What the task requires — In the records below, find the line containing "DICKIES Relaxed Fit", then reproduce that line and every one after it to the end, exactly and alone.

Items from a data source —
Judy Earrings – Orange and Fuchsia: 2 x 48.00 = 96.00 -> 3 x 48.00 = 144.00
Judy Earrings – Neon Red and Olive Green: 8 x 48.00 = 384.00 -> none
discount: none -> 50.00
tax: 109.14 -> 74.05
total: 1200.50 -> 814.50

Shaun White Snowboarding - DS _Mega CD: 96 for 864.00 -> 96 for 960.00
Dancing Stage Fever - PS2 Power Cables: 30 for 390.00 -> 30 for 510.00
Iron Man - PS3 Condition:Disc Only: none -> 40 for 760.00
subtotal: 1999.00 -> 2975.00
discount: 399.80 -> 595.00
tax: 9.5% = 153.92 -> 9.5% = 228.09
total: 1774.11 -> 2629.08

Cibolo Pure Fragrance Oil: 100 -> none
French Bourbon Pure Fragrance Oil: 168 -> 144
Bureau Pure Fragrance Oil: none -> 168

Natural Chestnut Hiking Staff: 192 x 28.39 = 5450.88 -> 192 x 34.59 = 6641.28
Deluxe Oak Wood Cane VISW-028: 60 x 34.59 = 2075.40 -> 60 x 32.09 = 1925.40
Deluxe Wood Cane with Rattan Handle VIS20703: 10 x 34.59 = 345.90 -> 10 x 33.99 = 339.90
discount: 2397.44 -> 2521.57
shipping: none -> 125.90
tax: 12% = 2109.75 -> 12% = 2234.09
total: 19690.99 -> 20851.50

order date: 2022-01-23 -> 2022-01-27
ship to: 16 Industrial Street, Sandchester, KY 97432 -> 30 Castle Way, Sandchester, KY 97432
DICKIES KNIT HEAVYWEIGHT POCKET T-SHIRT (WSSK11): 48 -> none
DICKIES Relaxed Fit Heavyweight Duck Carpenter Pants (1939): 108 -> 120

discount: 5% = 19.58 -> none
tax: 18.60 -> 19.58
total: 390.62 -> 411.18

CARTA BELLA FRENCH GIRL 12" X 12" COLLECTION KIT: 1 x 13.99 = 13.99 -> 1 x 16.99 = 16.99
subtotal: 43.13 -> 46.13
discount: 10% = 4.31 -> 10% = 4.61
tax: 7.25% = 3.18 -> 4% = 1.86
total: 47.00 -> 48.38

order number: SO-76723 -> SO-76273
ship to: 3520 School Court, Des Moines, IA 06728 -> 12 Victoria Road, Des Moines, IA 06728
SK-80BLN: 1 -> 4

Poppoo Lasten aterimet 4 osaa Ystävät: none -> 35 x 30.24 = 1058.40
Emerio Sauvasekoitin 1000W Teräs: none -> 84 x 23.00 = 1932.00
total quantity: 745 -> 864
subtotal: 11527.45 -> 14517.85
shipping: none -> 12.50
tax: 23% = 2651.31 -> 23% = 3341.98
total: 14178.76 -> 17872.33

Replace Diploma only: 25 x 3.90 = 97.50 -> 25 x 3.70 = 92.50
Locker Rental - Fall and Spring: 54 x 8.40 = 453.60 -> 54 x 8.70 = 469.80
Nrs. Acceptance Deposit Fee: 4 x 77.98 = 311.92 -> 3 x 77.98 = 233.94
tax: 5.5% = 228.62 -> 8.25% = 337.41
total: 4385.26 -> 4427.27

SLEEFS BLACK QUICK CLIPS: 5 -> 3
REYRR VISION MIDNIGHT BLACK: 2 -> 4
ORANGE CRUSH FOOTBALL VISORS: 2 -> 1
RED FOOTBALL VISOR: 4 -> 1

The answer —
DICKIES Relaxed Fit Heavyweight Duck Carpenter Pants (1939): 108 -> 120

discount: 5% = 19.58 -> none
tax: 18.60 -> 19.58
total: 390.62 -> 411.18

CARTA BELLA FRENCH GIRL 12" X 12" COLLECTION KIT: 1 x 13.99 = 13.99 -> 1 x 16.99 = 16.99
subtotal: 43.13 -> 46.13
discount: 10% = 4.31 -> 10% = 4.61
tax: 7.25% = 3.18 -> 4% = 1.86
total: 47.00 -> 48.38

order number: SO-76723 -> SO-76273
ship to: 3520 School Court, Des Moines, IA 06728 -> 12 Victoria Road, Des Moines, IA 06728
SK-80BLN: 1 -> 4

Poppoo Lasten aterimet 4 osaa Ystävät: none -> 35 x 30.24 = 1058.40
Emerio Sauvasekoitin 1000W Teräs: none -> 84 x 23.00 = 1932.00
total quantity: 745 -> 864
subtotal: 11527.45 -> 14517.85
shipping: none -> 12.50
tax: 23% = 2651.31 -> 23% = 3341.98
total: 14178.76 -> 17872.33

Replace Diploma only: 25 x 3.90 = 97.50 -> 25 x 3.70 = 92.50
Locker Rental - Fall and Spring: 54 x 8.40 = 453.60 -> 54 x 8.70 = 469.80
Nrs. Acceptance Deposit Fee: 4 x 77.98 = 311.92 -> 3 x 77.98 = 233.94
tax: 5.5% = 228.62 -> 8.25% = 337.41
total: 4385.26 -> 4427.27

SLEEFS BLACK QUICK CLIPS: 5 -> 3
REYRR VISION MIDNIGHT BLACK: 2 -> 4
ORANGE CRUSH FOOTBALL VISORS: 2 -> 1
RED FOOTBALL VISOR: 4 -> 1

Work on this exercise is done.